Brasilien erwägt Soldaten-Einsatz

Präsidentin Dilma Rousseff denkt über militärische Hilfe zur WM-Sicherheit nach

Demonstranten vor dem Stadion in Brasilia © Bild: GEPA pictures/ AMA sports/ Matthew Ashton

Brasiliens Präsidentin Dilma Rousseff hat eine sichere Fußball-WM versprochen und schließt dazu auch einen Einsatz von Soldaten nicht aus. Polizei und Sicherheitsbehörden würden auf regionaler und zentraler Ebene mit den WM-Spielorten zusammenarbeiten.

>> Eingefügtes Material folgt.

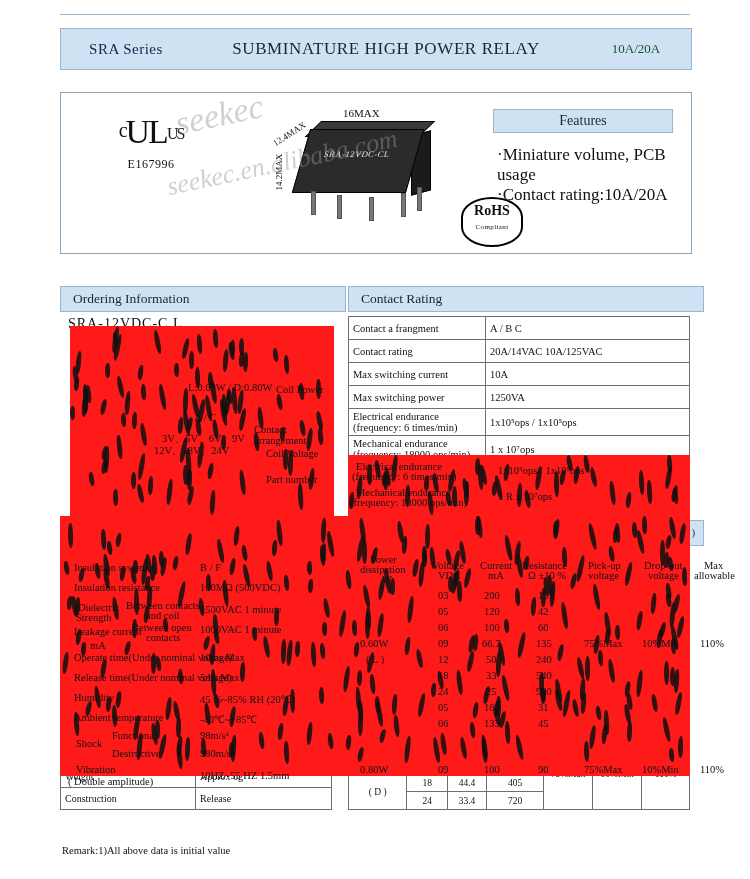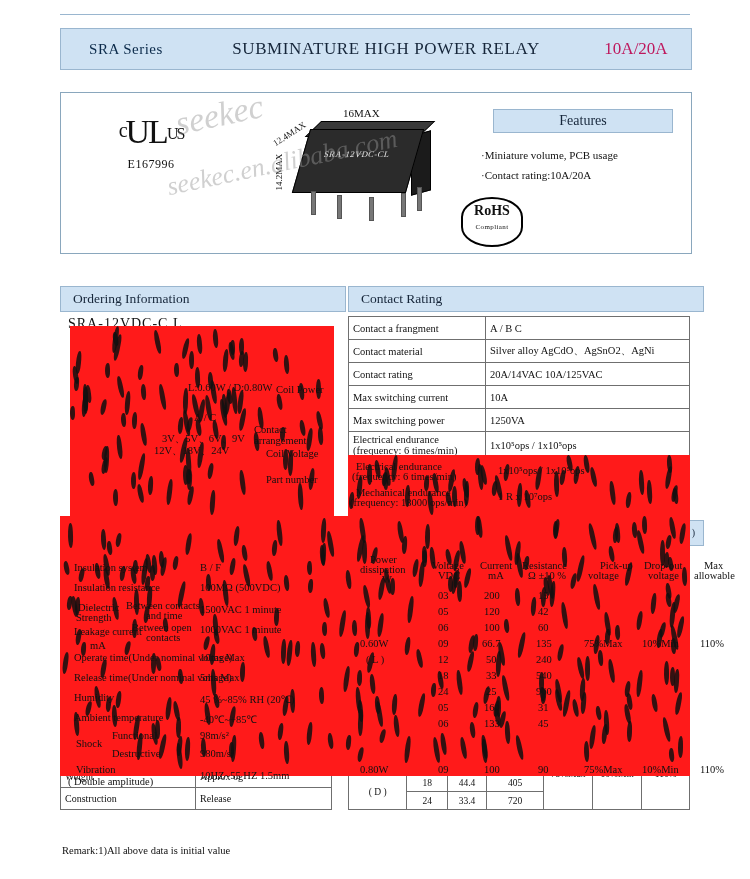"10A/20A" .header .rating { color: #be185d -> #14532d; font-size: 17px -> 13px }
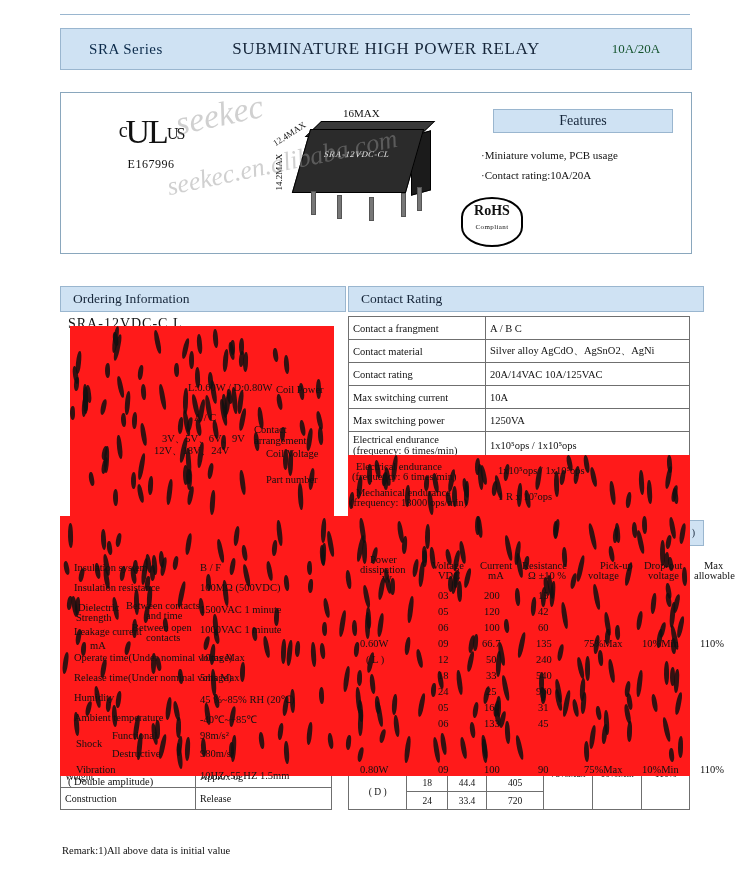"·Miniature volume, PCB usage" .features-list { font-size: 11px -> 17px; left: 420px -> 436px }
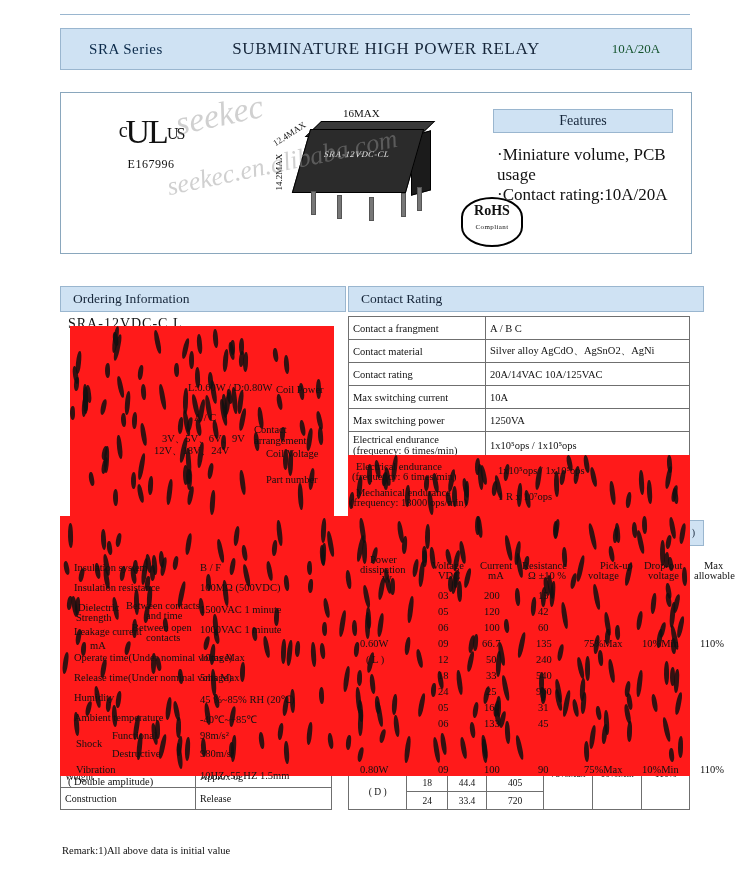"Contact material" tr { html: <tr> <td>Contact material</td> <td>Silver alloy AgCdO、AgSnO2、AgNi</td> </tr> -> none }
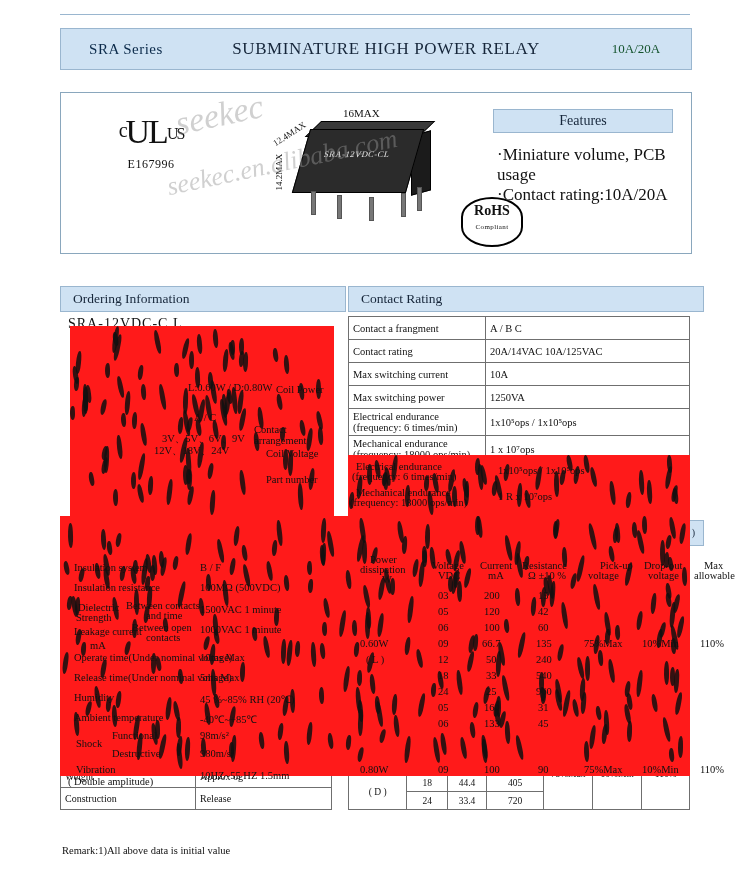"Pick-up" div.rtext { left: 540px -> 528px }
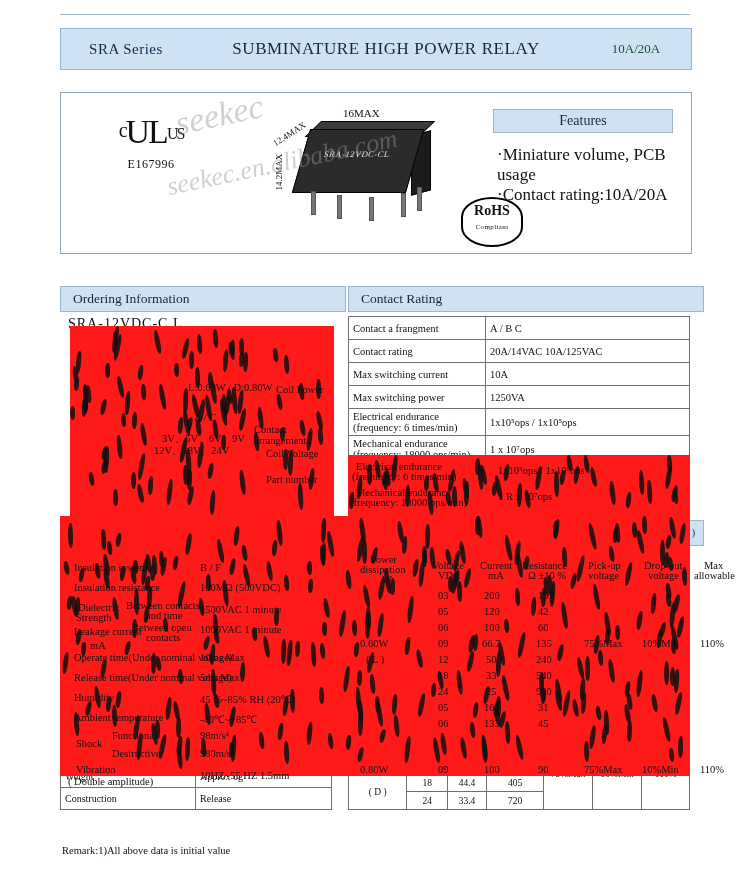"and time" div.rtext { text: time -> coil }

Wenn notwendig, seien auch die Streitkräfte vorbereitet zu handeln, erklärte Rousseff am Mittwoch in Brasilia.

"Wir sind sehr gut vorbereitet, um die Sicherheit für alle zu garantieren, und ich bin sicher, dass wir die 'Copa das Copas' (die Weltmeisterschaft aller Weltmeisterschaften, Anm.) machen werden", betonte Rousseff. Mit Blick auf mögliche Proteste und Ausschreitungen unterstützte sie eine geplante Strafverschärfung für Randalierer.

Die Mehrheit der Demonstranten nutzten ihr Recht, um friedlich Änderungen zu verlangen, sagte die Staatschefin. "Menschen, die aber auf Gewalt setzen, die ihr Gesicht maskieren, um zu demonstrieren - das sind keine Demokraten. Diejenigen, die töten, verletzen und öffentliches Eigentum beschädigen, sind Kriminelle, die auch als solche behandelt werden müssen."